-------- STUDY MATERIAL

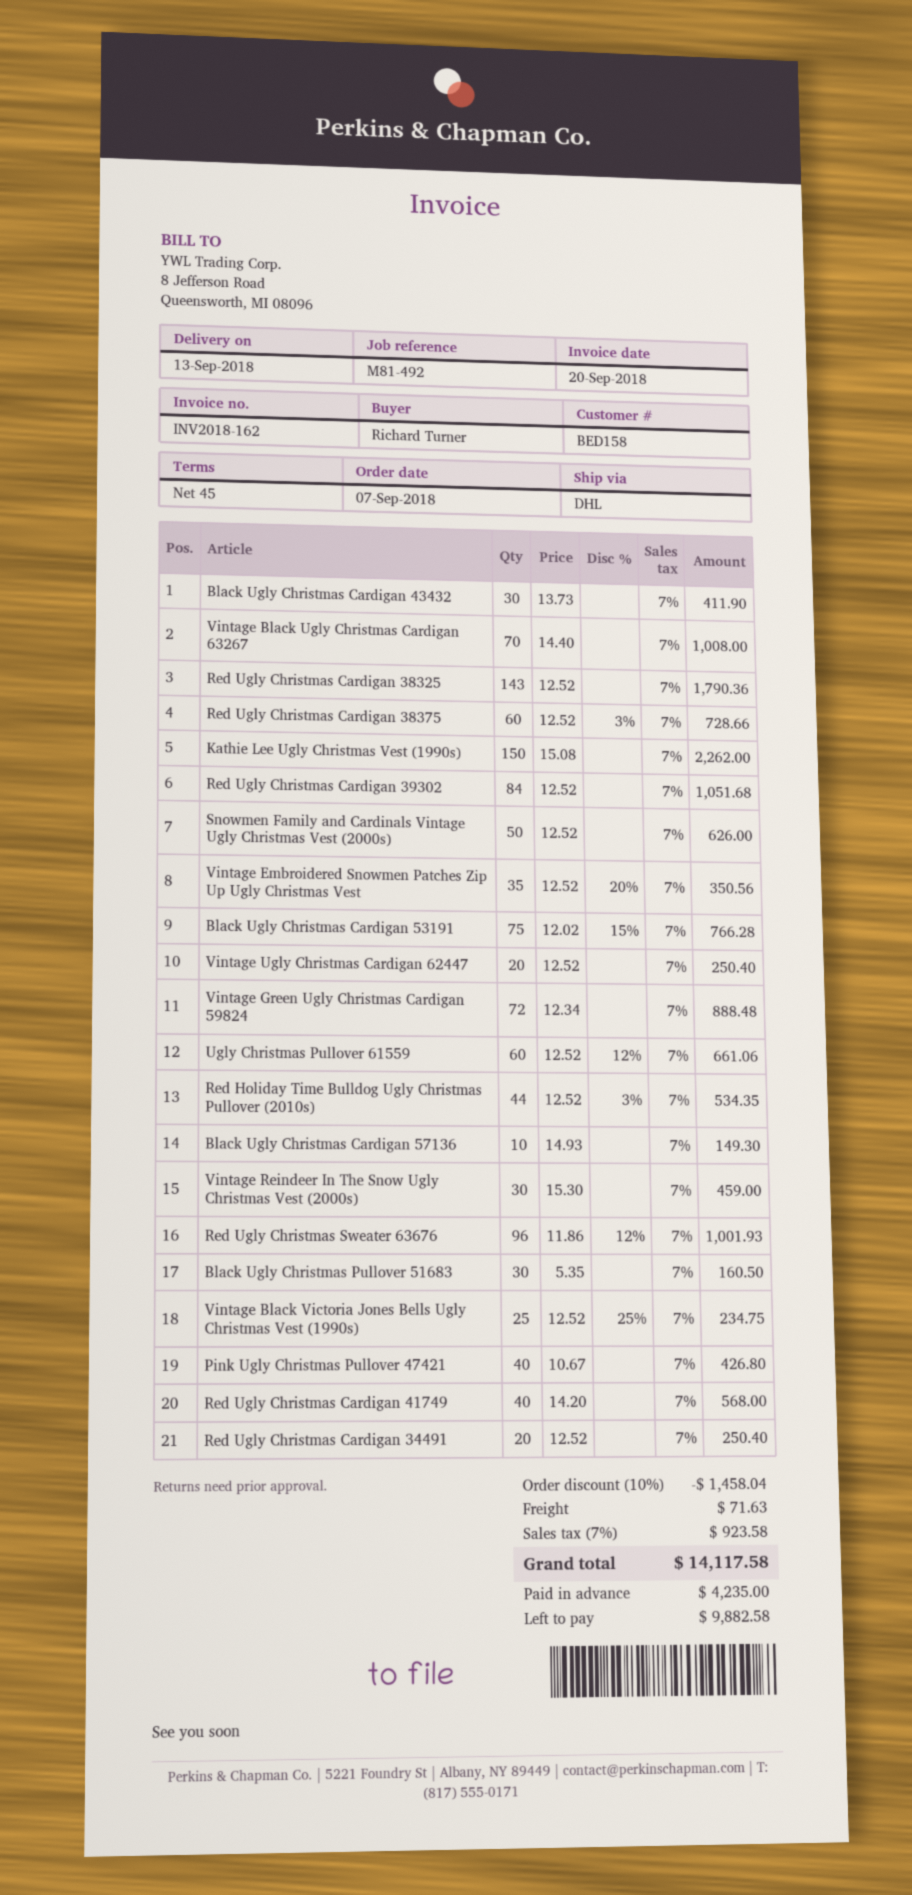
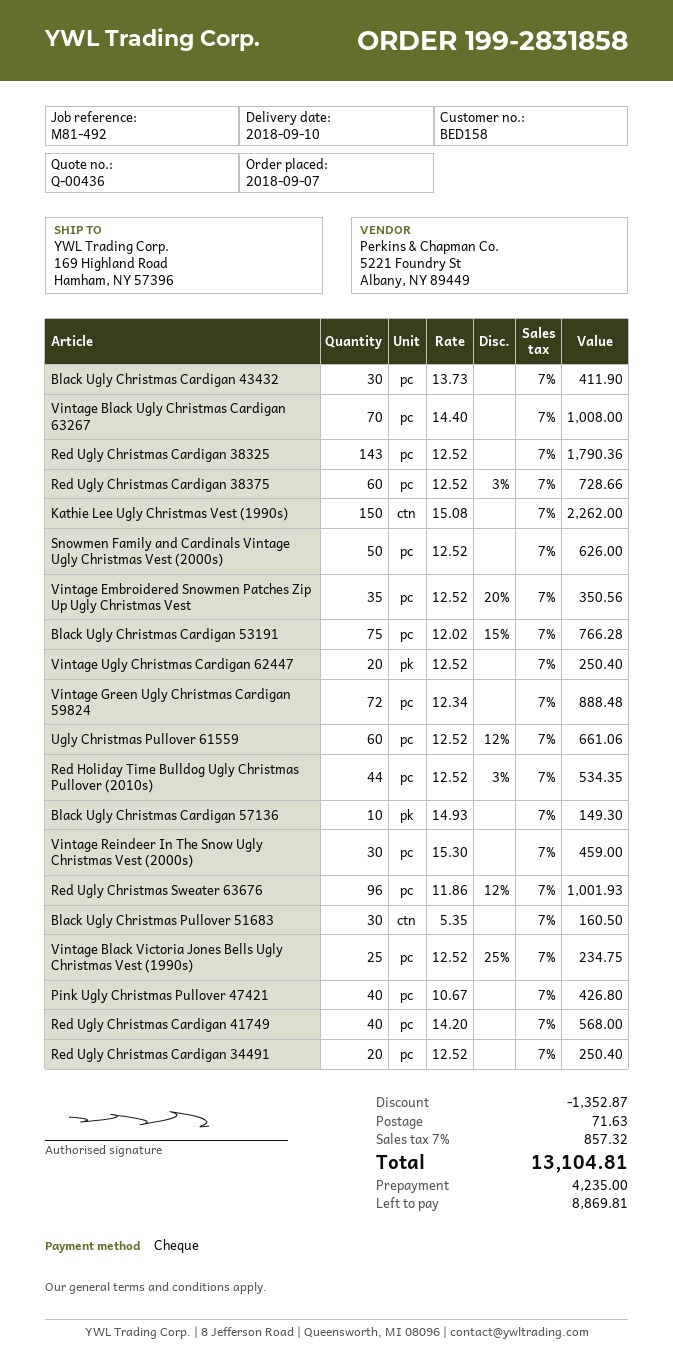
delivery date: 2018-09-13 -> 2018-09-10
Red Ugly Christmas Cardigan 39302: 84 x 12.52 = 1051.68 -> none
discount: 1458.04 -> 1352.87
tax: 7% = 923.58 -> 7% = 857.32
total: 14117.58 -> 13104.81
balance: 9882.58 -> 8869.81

----------------

Repeat the preceding records precisely, and leave every picture out of the copy.

• **ANSWER**
delivery date: 2018-09-13 -> 2018-09-10
Red Ugly Christmas Cardigan 39302: 84 x 12.52 = 1051.68 -> none
discount: 1458.04 -> 1352.87
tax: 7% = 923.58 -> 7% = 857.32
total: 14117.58 -> 13104.81
balance: 9882.58 -> 8869.81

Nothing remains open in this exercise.